Try it: Print exactly the lines below between the line holding "Toquilla Frilly Hand" and the line holding "discount: 12% = 652.86 -> none", inclusive, and nothing more.

The data:

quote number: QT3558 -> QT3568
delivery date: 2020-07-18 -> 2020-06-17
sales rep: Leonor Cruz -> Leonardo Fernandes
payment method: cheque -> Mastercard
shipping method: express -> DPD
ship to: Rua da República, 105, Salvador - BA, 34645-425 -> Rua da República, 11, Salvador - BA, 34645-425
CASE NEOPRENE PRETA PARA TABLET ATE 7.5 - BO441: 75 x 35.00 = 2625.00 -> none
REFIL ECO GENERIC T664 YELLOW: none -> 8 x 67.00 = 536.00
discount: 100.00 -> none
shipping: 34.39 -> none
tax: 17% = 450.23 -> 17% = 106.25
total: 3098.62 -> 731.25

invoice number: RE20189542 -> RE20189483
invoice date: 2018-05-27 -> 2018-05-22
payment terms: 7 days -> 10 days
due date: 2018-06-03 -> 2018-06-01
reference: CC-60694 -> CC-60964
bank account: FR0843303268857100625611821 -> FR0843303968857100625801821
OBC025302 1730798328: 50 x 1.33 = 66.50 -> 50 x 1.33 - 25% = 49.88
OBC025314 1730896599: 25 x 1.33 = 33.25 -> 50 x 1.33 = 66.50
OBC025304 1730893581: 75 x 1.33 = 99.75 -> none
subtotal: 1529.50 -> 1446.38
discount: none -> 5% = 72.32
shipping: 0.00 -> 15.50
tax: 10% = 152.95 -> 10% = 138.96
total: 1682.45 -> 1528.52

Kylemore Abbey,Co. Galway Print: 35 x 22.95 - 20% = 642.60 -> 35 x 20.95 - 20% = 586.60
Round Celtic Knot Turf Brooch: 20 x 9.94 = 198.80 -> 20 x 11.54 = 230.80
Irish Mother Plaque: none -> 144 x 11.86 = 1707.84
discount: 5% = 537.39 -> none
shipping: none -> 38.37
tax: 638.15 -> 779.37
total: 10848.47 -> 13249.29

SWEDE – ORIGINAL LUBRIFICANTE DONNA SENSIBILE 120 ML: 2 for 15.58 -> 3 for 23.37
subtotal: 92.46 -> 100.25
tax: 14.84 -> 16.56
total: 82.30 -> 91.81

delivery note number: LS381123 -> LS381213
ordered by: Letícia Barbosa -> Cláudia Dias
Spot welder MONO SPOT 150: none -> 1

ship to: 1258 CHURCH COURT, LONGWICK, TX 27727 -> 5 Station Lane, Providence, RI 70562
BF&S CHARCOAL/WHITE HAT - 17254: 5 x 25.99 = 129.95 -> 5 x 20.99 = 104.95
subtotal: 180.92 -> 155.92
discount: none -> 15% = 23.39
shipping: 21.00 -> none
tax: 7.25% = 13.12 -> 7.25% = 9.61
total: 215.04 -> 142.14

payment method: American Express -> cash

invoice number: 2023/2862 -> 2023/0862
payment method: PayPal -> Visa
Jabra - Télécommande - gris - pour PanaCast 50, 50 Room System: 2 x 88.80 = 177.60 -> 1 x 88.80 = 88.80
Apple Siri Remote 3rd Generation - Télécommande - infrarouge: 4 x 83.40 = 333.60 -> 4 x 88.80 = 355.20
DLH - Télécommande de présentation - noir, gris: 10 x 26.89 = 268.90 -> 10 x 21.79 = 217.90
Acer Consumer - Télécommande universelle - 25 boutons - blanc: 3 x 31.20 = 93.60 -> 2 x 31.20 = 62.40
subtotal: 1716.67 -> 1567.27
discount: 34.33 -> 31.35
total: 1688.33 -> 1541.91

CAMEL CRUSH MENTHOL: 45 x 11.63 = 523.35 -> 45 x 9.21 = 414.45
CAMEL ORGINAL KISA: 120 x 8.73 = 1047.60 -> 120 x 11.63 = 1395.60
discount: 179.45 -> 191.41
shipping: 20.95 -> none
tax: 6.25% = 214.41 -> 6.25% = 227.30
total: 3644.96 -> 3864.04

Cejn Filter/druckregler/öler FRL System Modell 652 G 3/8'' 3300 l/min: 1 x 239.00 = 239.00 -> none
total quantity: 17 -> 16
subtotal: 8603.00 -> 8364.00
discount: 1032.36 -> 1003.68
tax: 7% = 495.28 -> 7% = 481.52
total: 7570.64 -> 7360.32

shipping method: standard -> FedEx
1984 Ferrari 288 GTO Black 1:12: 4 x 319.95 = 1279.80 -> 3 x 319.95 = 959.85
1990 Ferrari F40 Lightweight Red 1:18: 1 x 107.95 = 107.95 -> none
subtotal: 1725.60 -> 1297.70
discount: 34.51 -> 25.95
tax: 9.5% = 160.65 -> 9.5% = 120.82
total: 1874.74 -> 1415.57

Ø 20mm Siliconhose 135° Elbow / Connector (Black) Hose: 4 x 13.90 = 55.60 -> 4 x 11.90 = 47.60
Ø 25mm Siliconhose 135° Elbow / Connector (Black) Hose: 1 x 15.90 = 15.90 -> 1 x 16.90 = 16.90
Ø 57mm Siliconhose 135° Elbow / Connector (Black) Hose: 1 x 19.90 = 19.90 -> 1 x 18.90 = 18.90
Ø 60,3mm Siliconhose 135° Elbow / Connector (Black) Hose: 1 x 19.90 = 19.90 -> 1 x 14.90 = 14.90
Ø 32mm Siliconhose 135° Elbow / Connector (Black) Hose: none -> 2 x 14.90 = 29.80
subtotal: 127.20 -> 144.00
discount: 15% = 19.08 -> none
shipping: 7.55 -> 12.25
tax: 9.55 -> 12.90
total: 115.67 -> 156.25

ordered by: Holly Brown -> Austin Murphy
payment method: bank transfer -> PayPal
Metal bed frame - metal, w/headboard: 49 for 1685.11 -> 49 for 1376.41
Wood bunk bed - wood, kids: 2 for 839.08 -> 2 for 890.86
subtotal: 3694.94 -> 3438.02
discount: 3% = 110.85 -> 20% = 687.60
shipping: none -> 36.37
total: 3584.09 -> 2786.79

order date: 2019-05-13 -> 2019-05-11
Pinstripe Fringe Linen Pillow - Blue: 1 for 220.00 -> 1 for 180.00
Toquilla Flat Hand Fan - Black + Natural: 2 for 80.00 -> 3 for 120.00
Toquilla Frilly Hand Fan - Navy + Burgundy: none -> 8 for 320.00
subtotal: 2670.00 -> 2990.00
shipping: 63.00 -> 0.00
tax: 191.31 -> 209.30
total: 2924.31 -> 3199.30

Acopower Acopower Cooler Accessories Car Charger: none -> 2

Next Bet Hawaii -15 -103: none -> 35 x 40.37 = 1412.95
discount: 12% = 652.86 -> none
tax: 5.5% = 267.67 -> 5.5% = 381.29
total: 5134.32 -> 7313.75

Response to the task:
Toquilla Frilly Hand Fan - Navy + Burgundy: none -> 8 for 320.00
subtotal: 2670.00 -> 2990.00
shipping: 63.00 -> 0.00
tax: 191.31 -> 209.30
total: 2924.31 -> 3199.30

Acopower Acopower Cooler Accessories Car Charger: none -> 2

Next Bet Hawaii -15 -103: none -> 35 x 40.37 = 1412.95
discount: 12% = 652.86 -> none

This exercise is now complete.